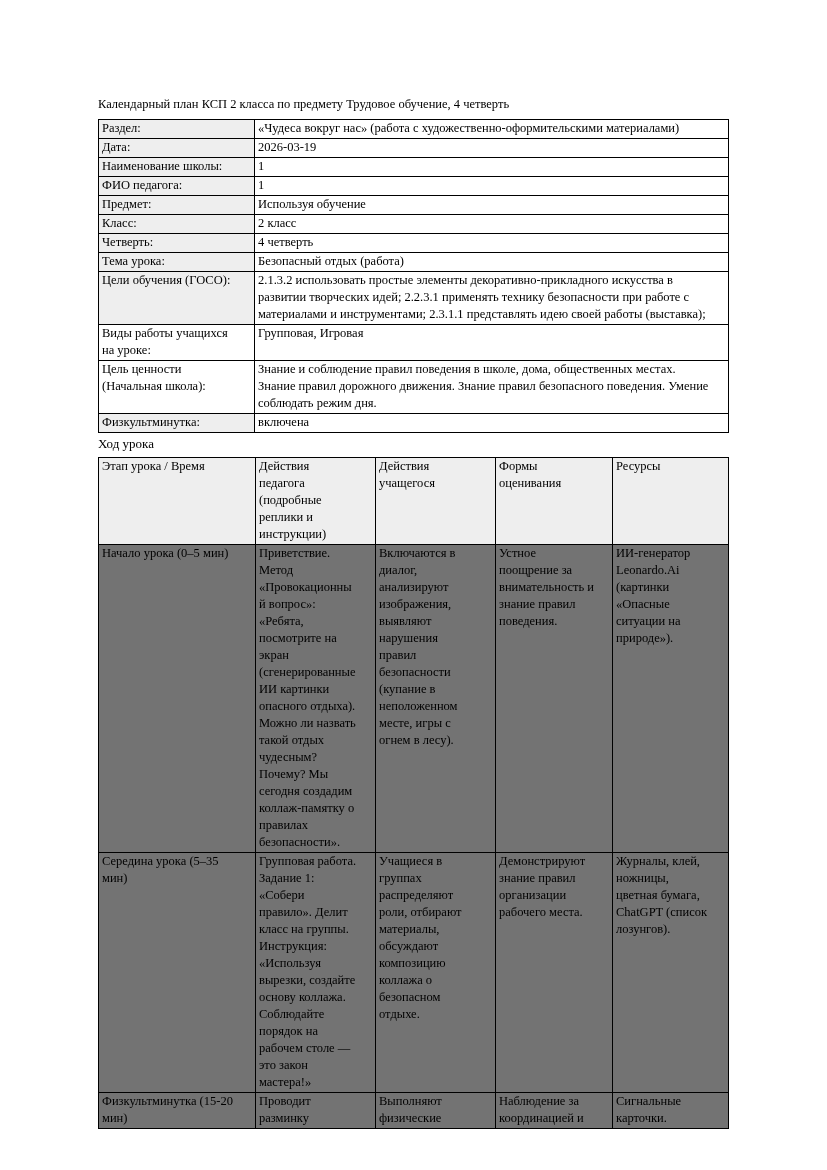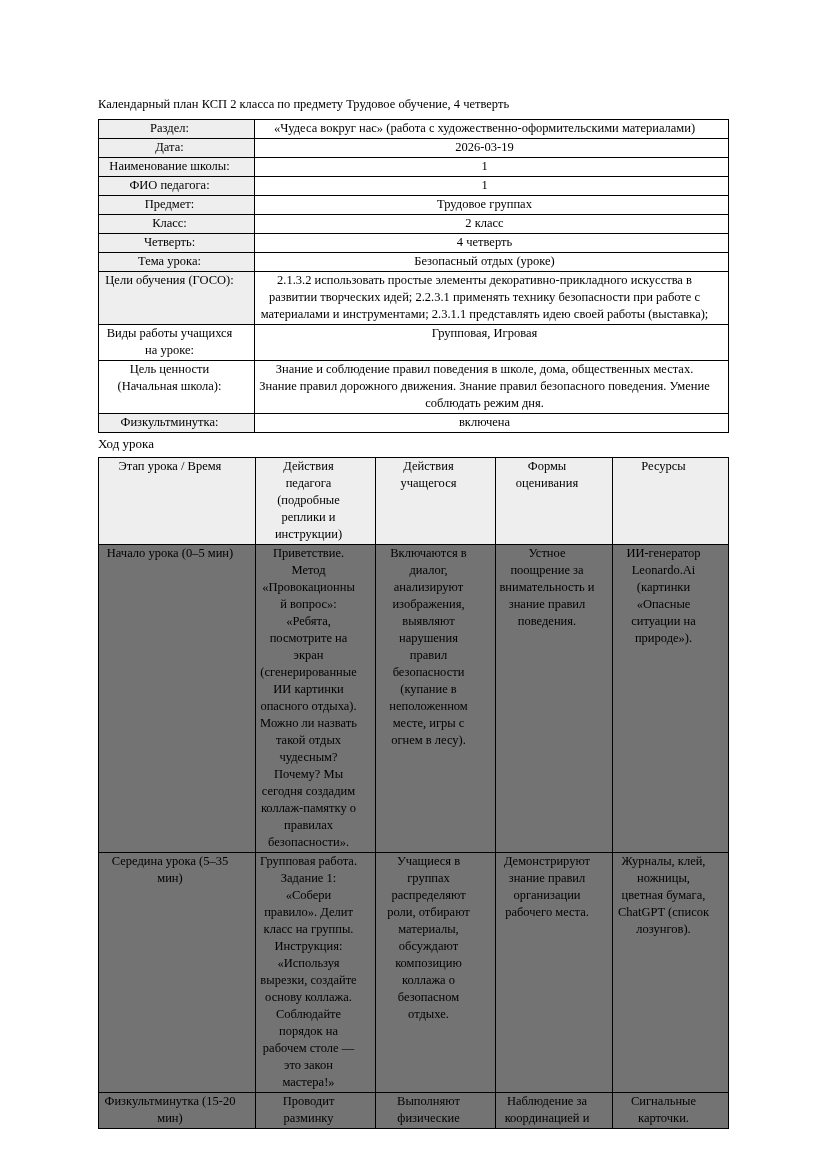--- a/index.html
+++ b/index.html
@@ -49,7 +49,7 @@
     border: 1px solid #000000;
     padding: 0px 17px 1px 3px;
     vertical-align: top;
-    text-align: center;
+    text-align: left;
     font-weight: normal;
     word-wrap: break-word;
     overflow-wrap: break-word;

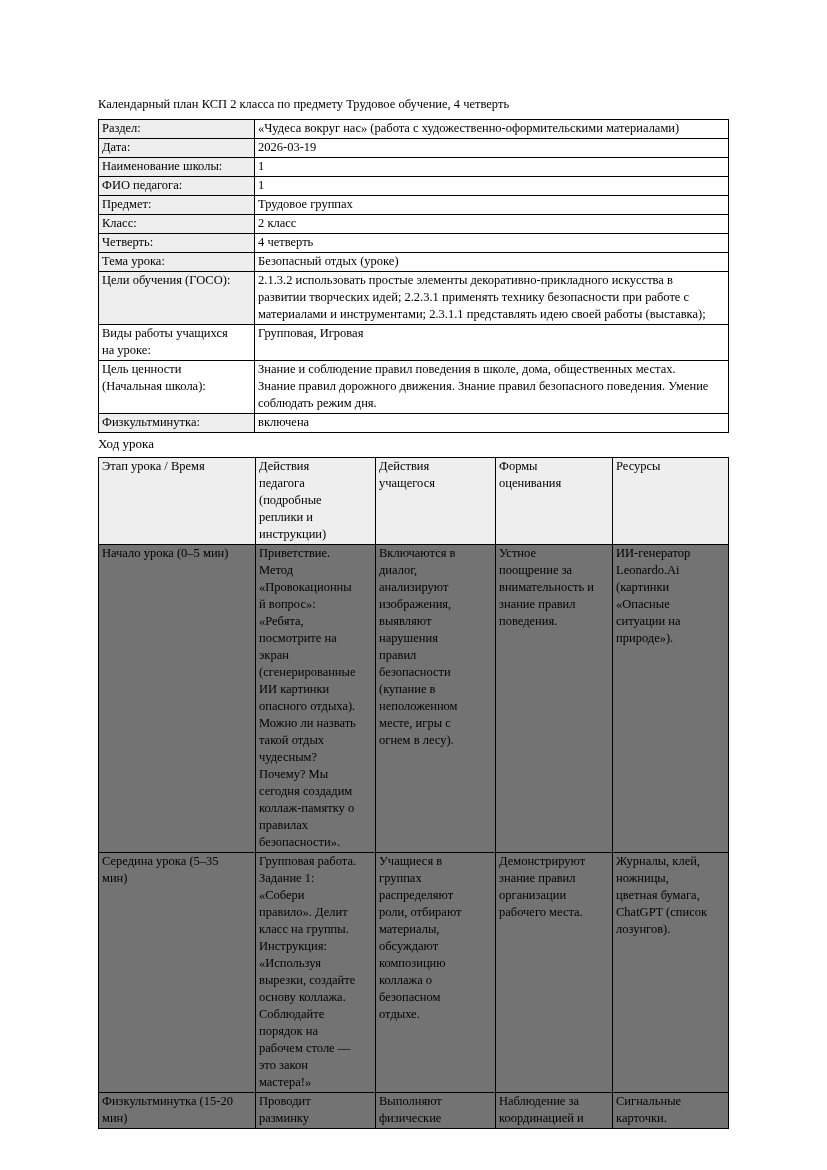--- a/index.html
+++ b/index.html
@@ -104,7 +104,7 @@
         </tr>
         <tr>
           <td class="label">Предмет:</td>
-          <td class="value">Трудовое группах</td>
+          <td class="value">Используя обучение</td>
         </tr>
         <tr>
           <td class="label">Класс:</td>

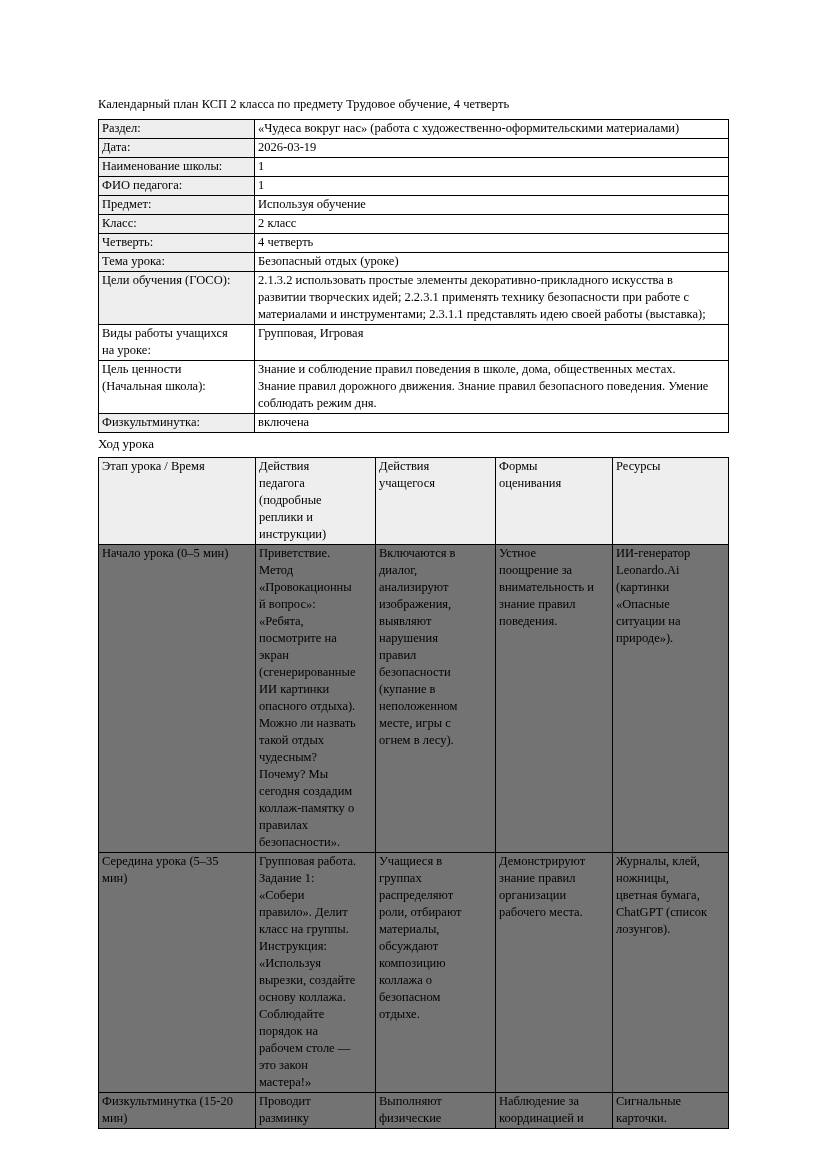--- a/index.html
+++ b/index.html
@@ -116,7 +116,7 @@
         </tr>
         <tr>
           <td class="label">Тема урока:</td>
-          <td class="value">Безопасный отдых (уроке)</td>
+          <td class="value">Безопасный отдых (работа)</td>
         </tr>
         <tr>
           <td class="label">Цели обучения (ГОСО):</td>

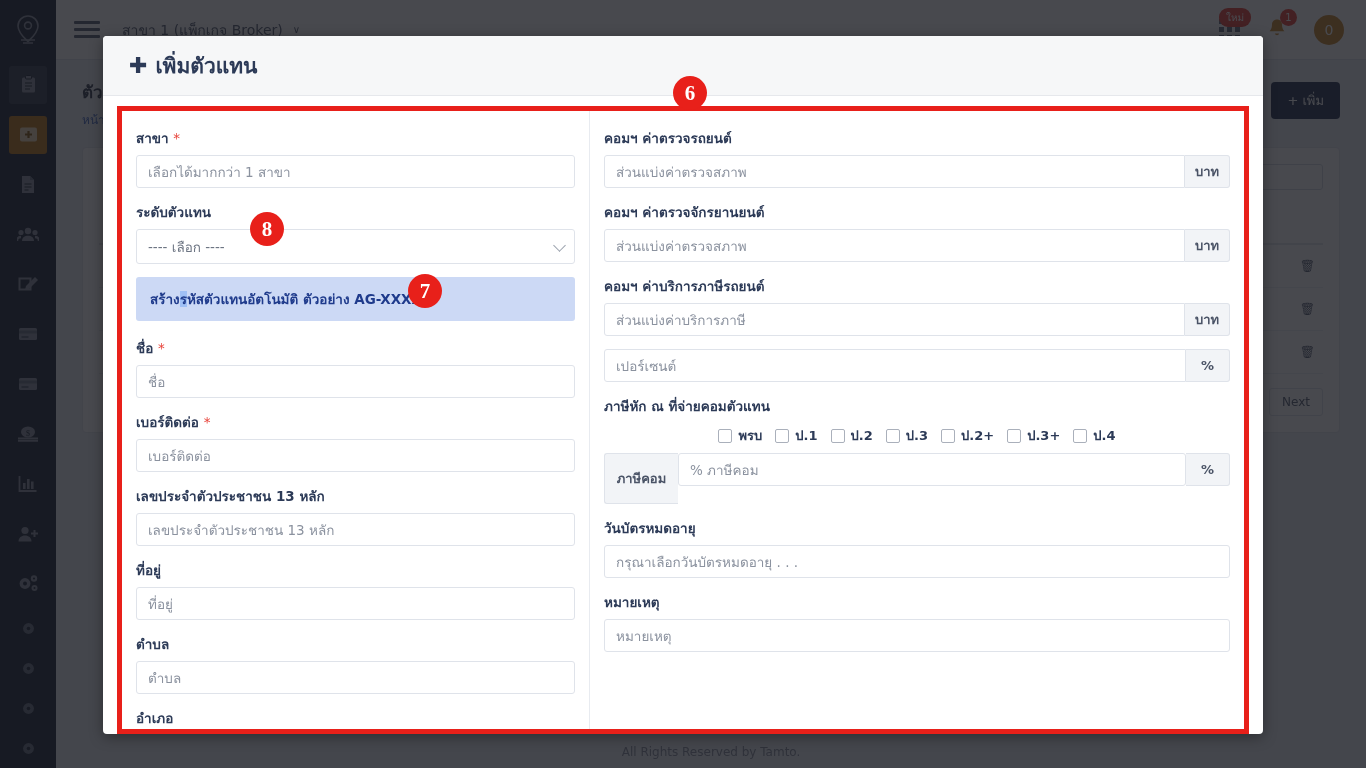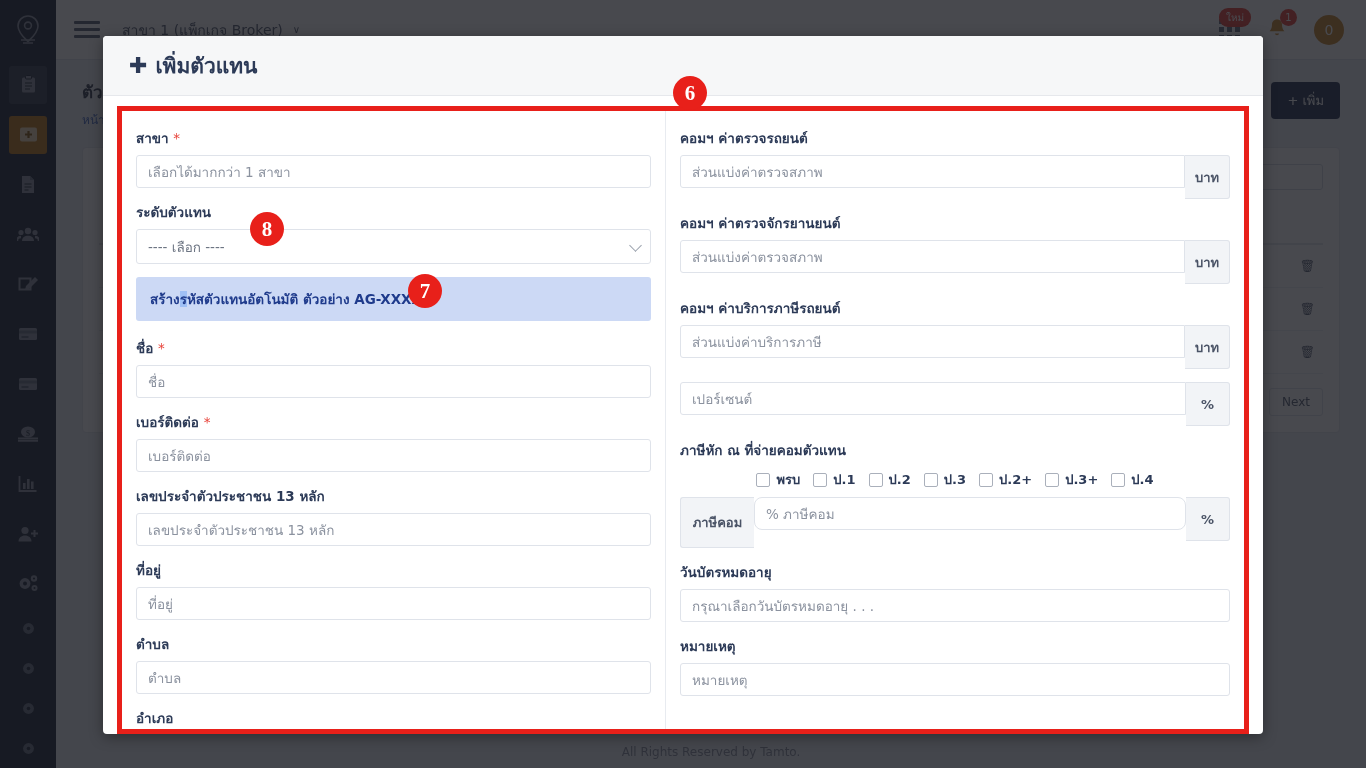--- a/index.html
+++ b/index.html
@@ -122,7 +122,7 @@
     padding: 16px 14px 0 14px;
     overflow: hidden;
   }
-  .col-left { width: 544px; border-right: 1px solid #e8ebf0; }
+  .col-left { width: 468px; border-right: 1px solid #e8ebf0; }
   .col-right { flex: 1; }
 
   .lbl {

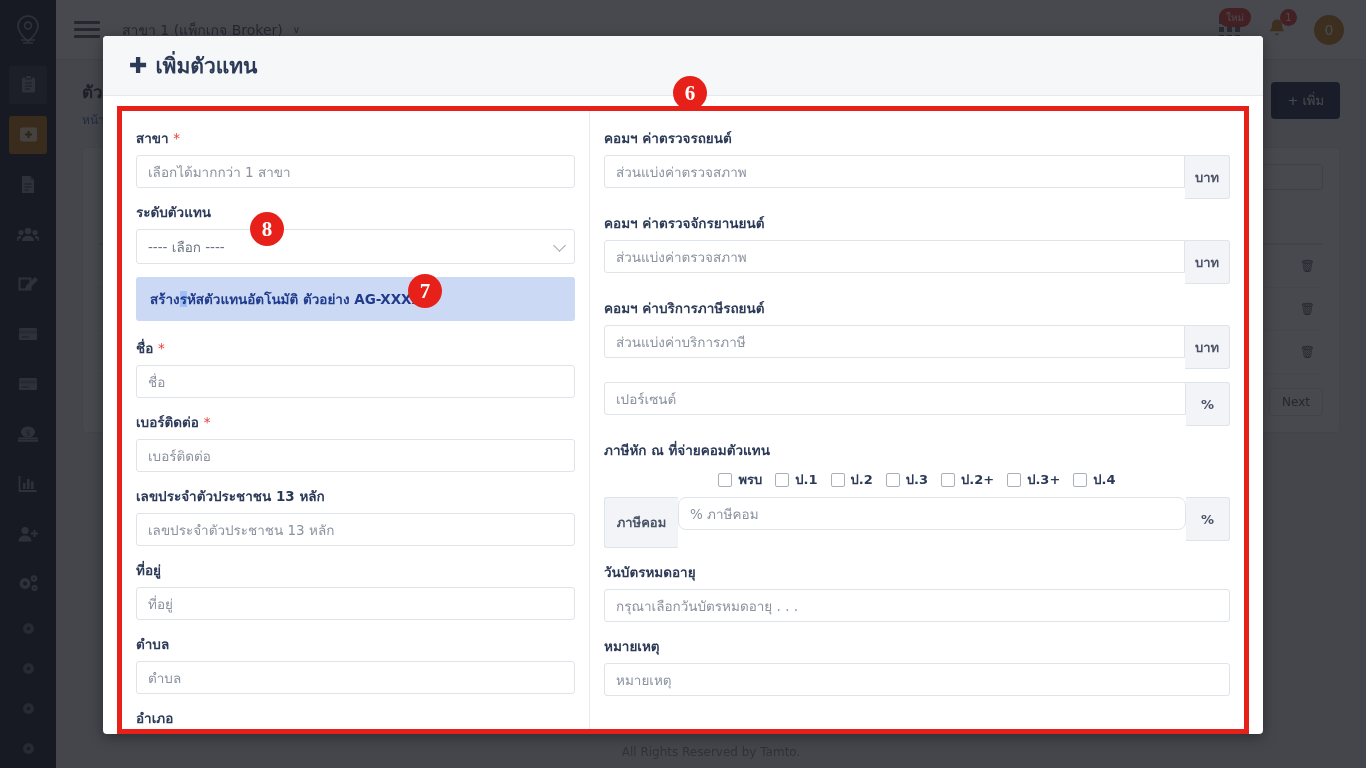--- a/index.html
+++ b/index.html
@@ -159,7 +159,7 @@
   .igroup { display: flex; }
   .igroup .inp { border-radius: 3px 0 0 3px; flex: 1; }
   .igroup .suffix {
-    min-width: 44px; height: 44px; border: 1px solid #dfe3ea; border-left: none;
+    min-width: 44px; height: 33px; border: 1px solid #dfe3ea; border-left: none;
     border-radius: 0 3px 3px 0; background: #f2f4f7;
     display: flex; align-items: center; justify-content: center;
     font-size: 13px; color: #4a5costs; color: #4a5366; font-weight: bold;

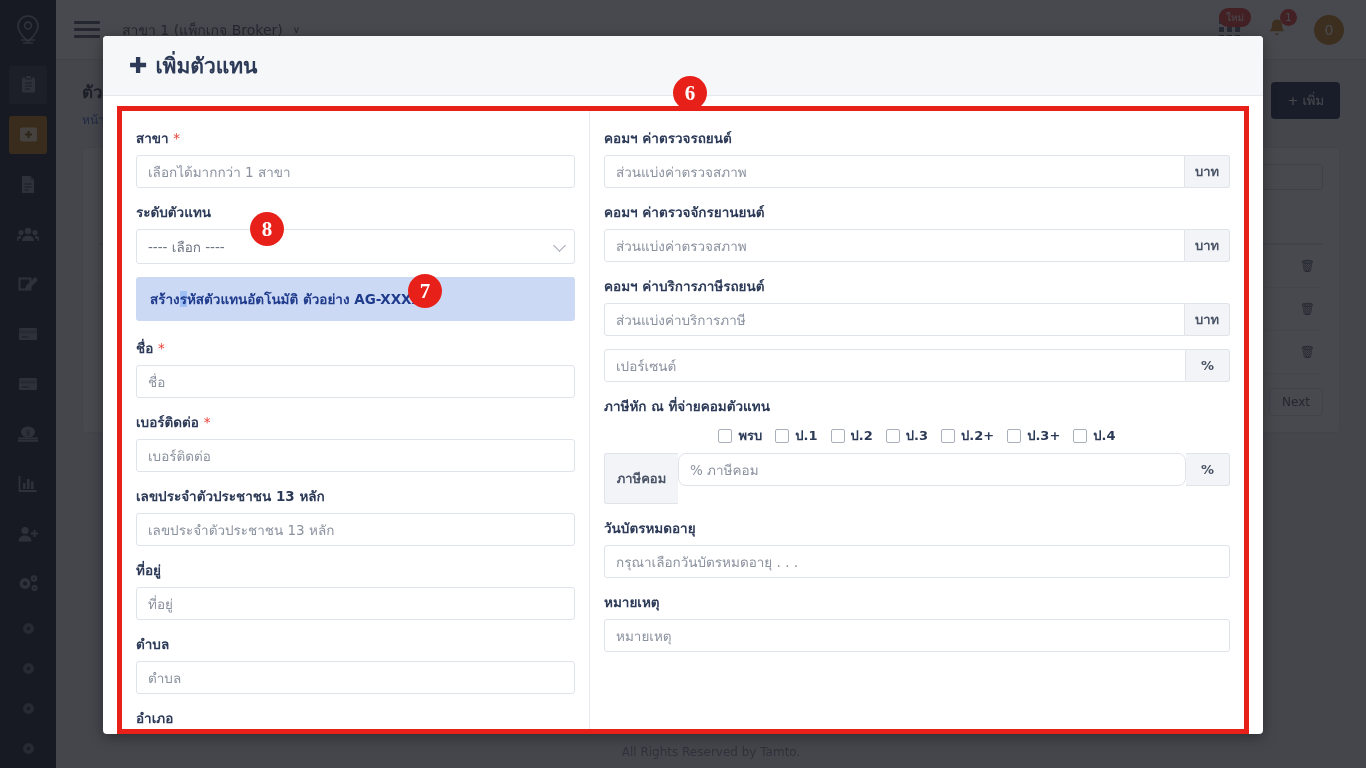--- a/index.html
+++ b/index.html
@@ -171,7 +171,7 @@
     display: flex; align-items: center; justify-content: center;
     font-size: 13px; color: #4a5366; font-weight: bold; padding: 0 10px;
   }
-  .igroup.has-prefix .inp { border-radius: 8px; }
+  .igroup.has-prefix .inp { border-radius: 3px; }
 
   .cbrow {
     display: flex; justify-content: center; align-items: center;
_____
Write the material above out again exactly. Omit every image.

--- a/index.html
+++ b/index.html
@@ -49,7 +49,7 @@
     border: 1px solid #000000;
     padding: 0px 17px 1px 3px;
     vertical-align: top;
-    text-align: center;
+    text-align: left;
     font-weight: normal;
     word-wrap: break-word;
     overflow-wrap: break-word;

--- a/index.html
+++ b/index.html
@@ -104,7 +104,7 @@
         </tr>
         <tr>
           <td class="label">Предмет:</td>
-          <td class="value">Трудовое группах</td>
+          <td class="value">Используя обучение</td>
         </tr>
         <tr>
           <td class="label">Класс:</td>

--- a/index.html
+++ b/index.html
@@ -116,7 +116,7 @@
         </tr>
         <tr>
           <td class="label">Тема урока:</td>
-          <td class="value">Безопасный отдых (уроке)</td>
+          <td class="value">Безопасный отдых (работа)</td>
         </tr>
         <tr>
           <td class="label">Цели обучения (ГОСО):</td>

--- a/index.html
+++ b/index.html
@@ -122,7 +122,7 @@
     padding: 16px 14px 0 14px;
     overflow: hidden;
   }
-  .col-left { width: 544px; border-right: 1px solid #e8ebf0; }
+  .col-left { width: 468px; border-right: 1px solid #e8ebf0; }
   .col-right { flex: 1; }
 
   .lbl {

--- a/index.html
+++ b/index.html
@@ -159,7 +159,7 @@
   .igroup { display: flex; }
   .igroup .inp { border-radius: 3px 0 0 3px; flex: 1; }
   .igroup .suffix {
-    min-width: 44px; height: 44px; border: 1px solid #dfe3ea; border-left: none;
+    min-width: 44px; height: 33px; border: 1px solid #dfe3ea; border-left: none;
     border-radius: 0 3px 3px 0; background: #f2f4f7;
     display: flex; align-items: center; justify-content: center;
     font-size: 13px; color: #4a5costs; color: #4a5366; font-weight: bold;

--- a/index.html
+++ b/index.html
@@ -171,7 +171,7 @@
     display: flex; align-items: center; justify-content: center;
     font-size: 13px; color: #4a5366; font-weight: bold; padding: 0 10px;
   }
-  .igroup.has-prefix .inp { border-radius: 8px; }
+  .igroup.has-prefix .inp { border-radius: 3px; }
 
   .cbrow {
     display: flex; justify-content: center; align-items: center;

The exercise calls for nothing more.